** Supplied material **
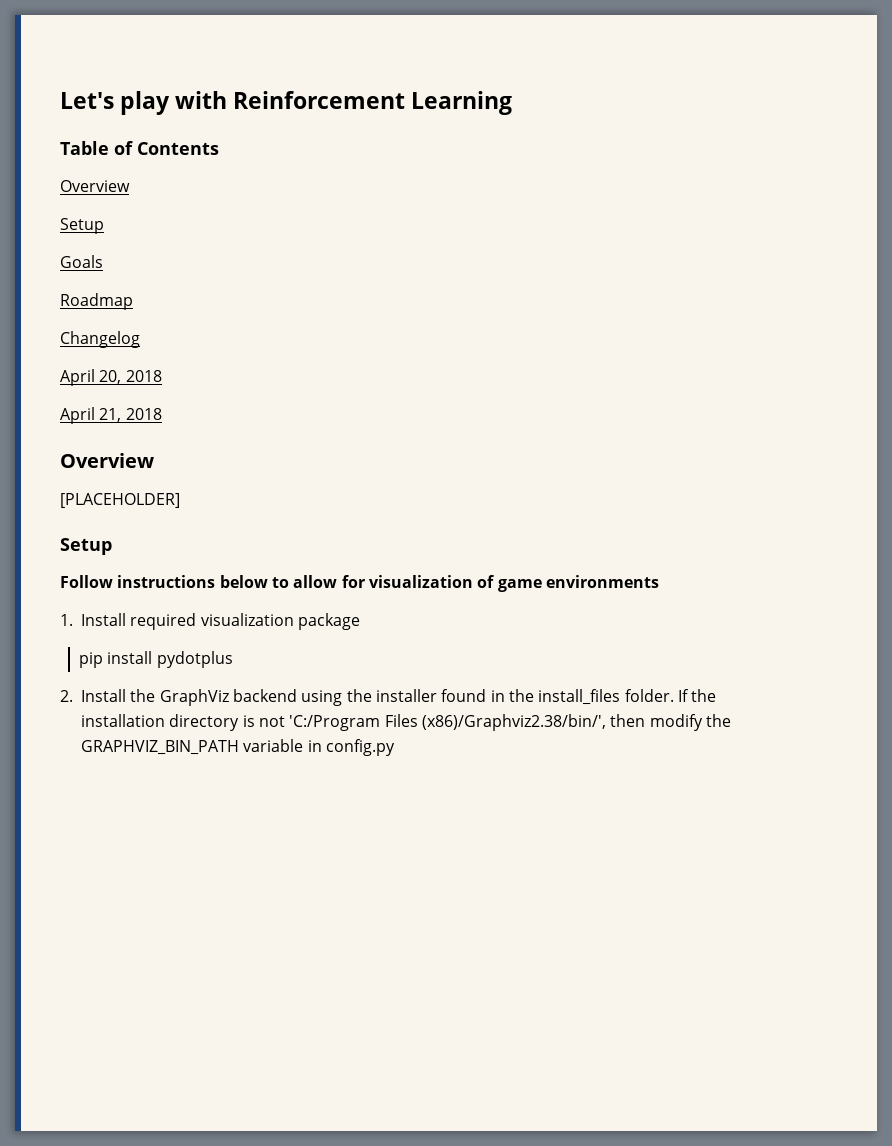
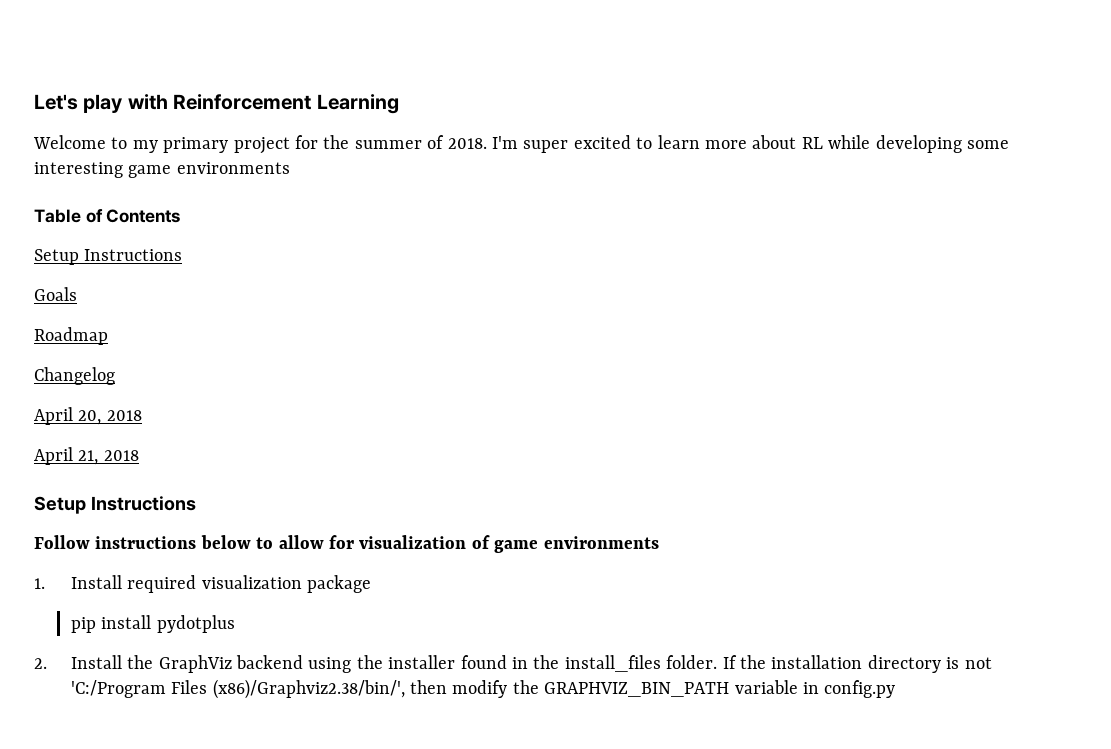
(513, 103) none -> [33,135,1009,154] [34,162,290,178] // Welcome to my primary project for the summer of 2018. I'm super excited to learn more about RL while developing some interesting game environments
[60,180,130,192] [60,218,104,234] // Overview // Setup -> [34,249,183,265] // Setup Instructions
[60,453,154,468] [60,493,180,508] [60,538,112,555] // Overview // [PLACEHOLDER] // Setup -> [34,496,196,514] // Setup Instructions

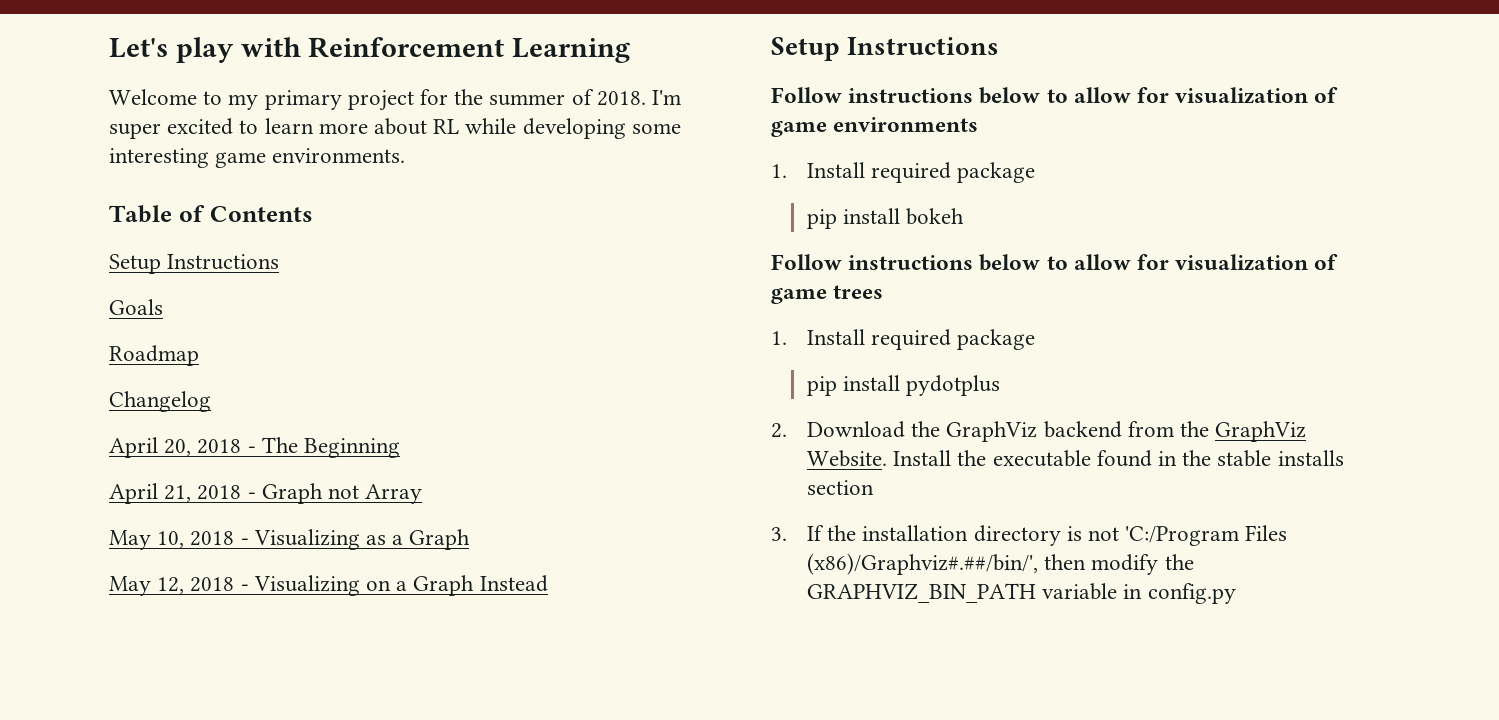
[176,162,290,174] environments -> [272,148,406,163] environments.
(142, 415) none -> [247,437,401,458] - The Beginning
(139, 455) none -> [247,483,423,504] [109,529,471,550] [109,575,548,596] - Graph not Array // May 10, 2018 - Visualizing as a Graph // May 12, 2018 - Visualizing on a Graph Instead
[201,575,302,589] visualization -> [957,162,1036,183] [806,208,965,229] [771,254,1339,271] [771,285,884,304] [771,329,952,350] package // pip install bokeh // Follow instructions below to allow for visualization of game trees // 1. Install required
[70,655,122,669] Install -> [806,421,905,438] Download
[308,655,718,673] using the installer found in the install_files folder. -> [1127,421,1307,442] [806,450,1344,467] [806,480,874,495] [771,527,787,541] from the GraphViz Website. Install the executable found in the stable installs section // 3.
[212,679,405,699] (x86)/Graphviz2.38/bin/', -> [806,553,1038,575] (x86)/Graphviz#.##/bin/',

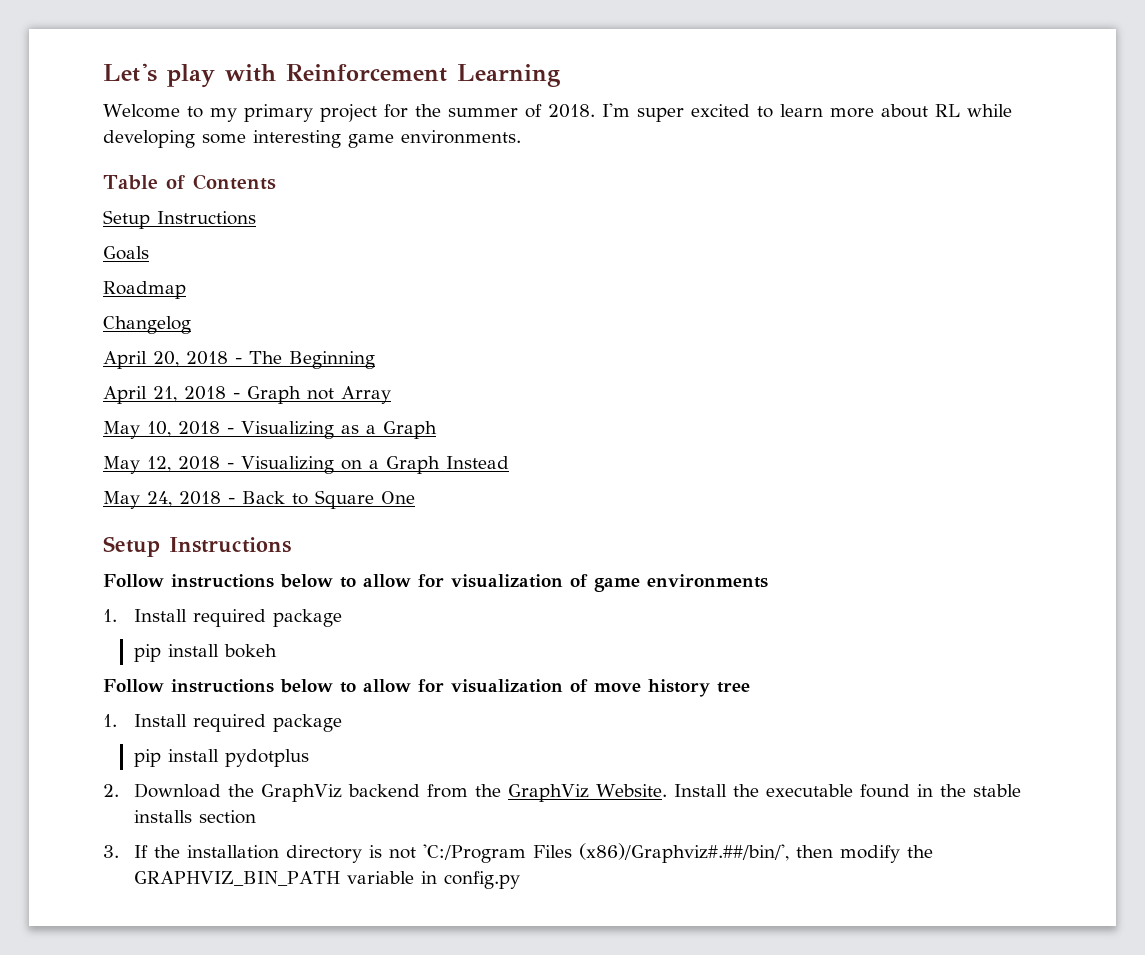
(548, 583) none -> [103,490,415,509] // May 24, 2018 - Back to Square One
[771,285,884,304] game trees -> [594,679,750,697] move history tree

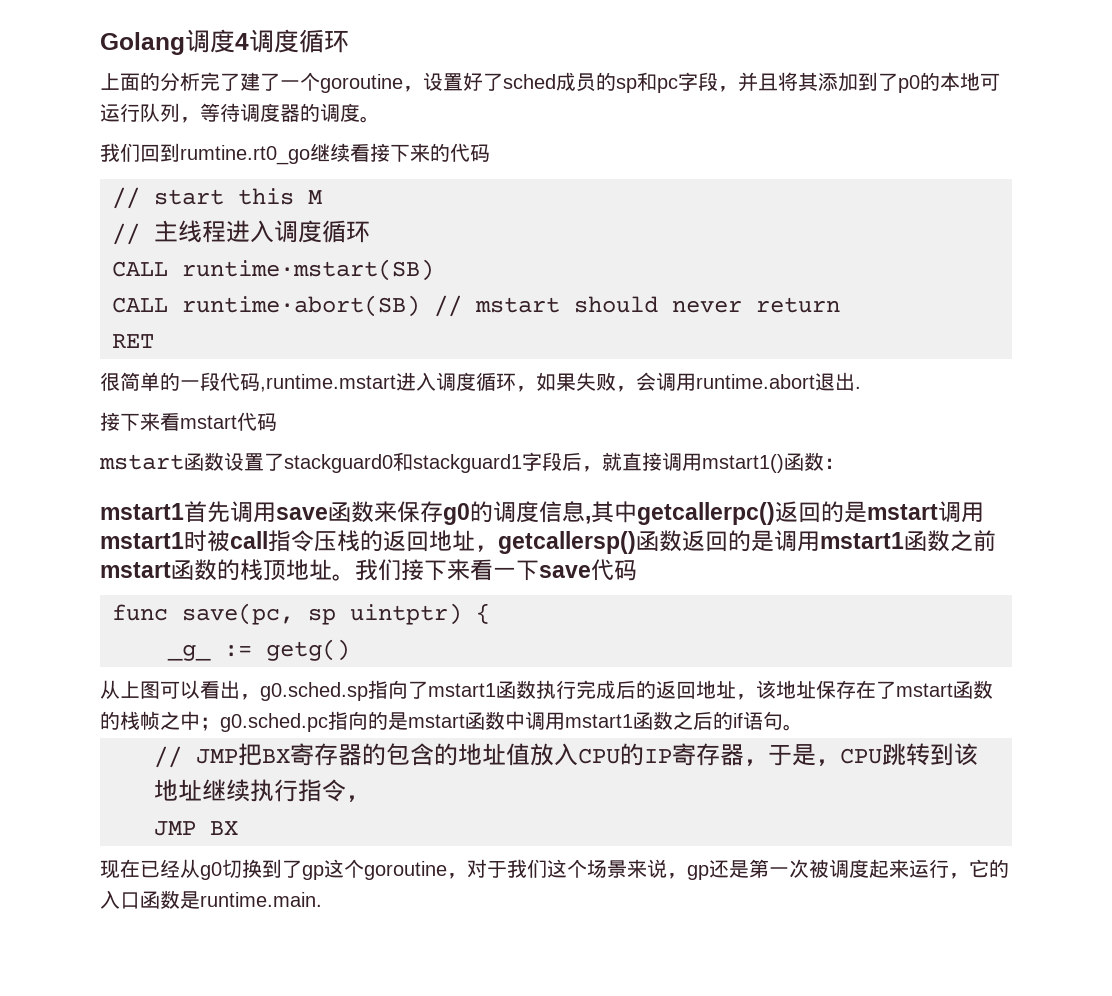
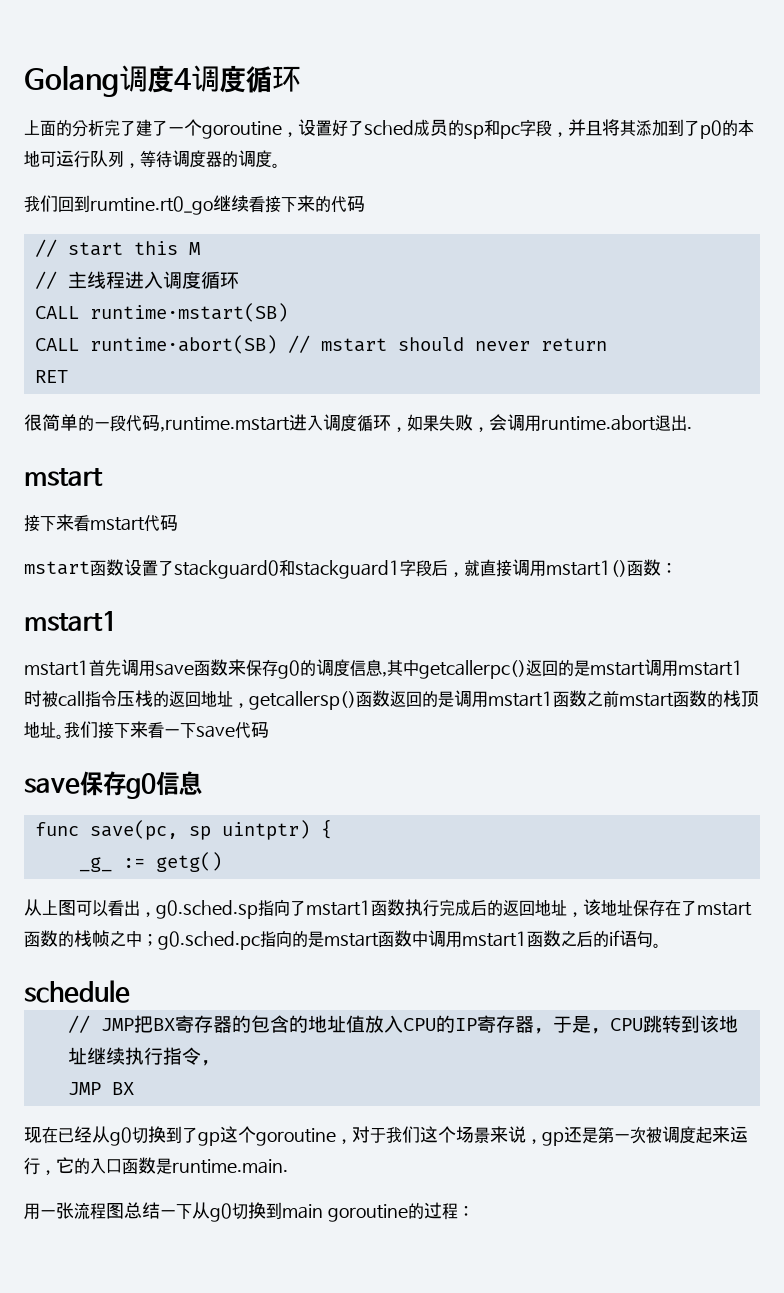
(861, 387) none -> [24,468,103,486] // mstart
(184, 511) none -> [24,660,89,676] // mstart1
(637, 570) none -> [24,771,202,799] // save保存g0信息
(803, 727) none -> [24,980,130,1003] // schedule
(322, 899) none -> [24,1202,474,1222] // 用一张流程图总结一下从g0切换到main goroutine的过程：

** Work request **
What is needed is a verbatim copy of the lines running from the one with "(548, 583) none" through the last line of the listing above, excluding any pictures.

** Worked solution **
(548, 583) none -> [103,490,415,509] // May 24, 2018 - Back to Square One
[771,285,884,304] game trees -> [594,679,750,697] move history tree

(861, 387) none -> [24,468,103,486] // mstart
(184, 511) none -> [24,660,89,676] // mstart1
(637, 570) none -> [24,771,202,799] // save保存g0信息
(803, 727) none -> [24,980,130,1003] // schedule
(322, 899) none -> [24,1202,474,1222] // 用一张流程图总结一下从g0切换到main goroutine的过程：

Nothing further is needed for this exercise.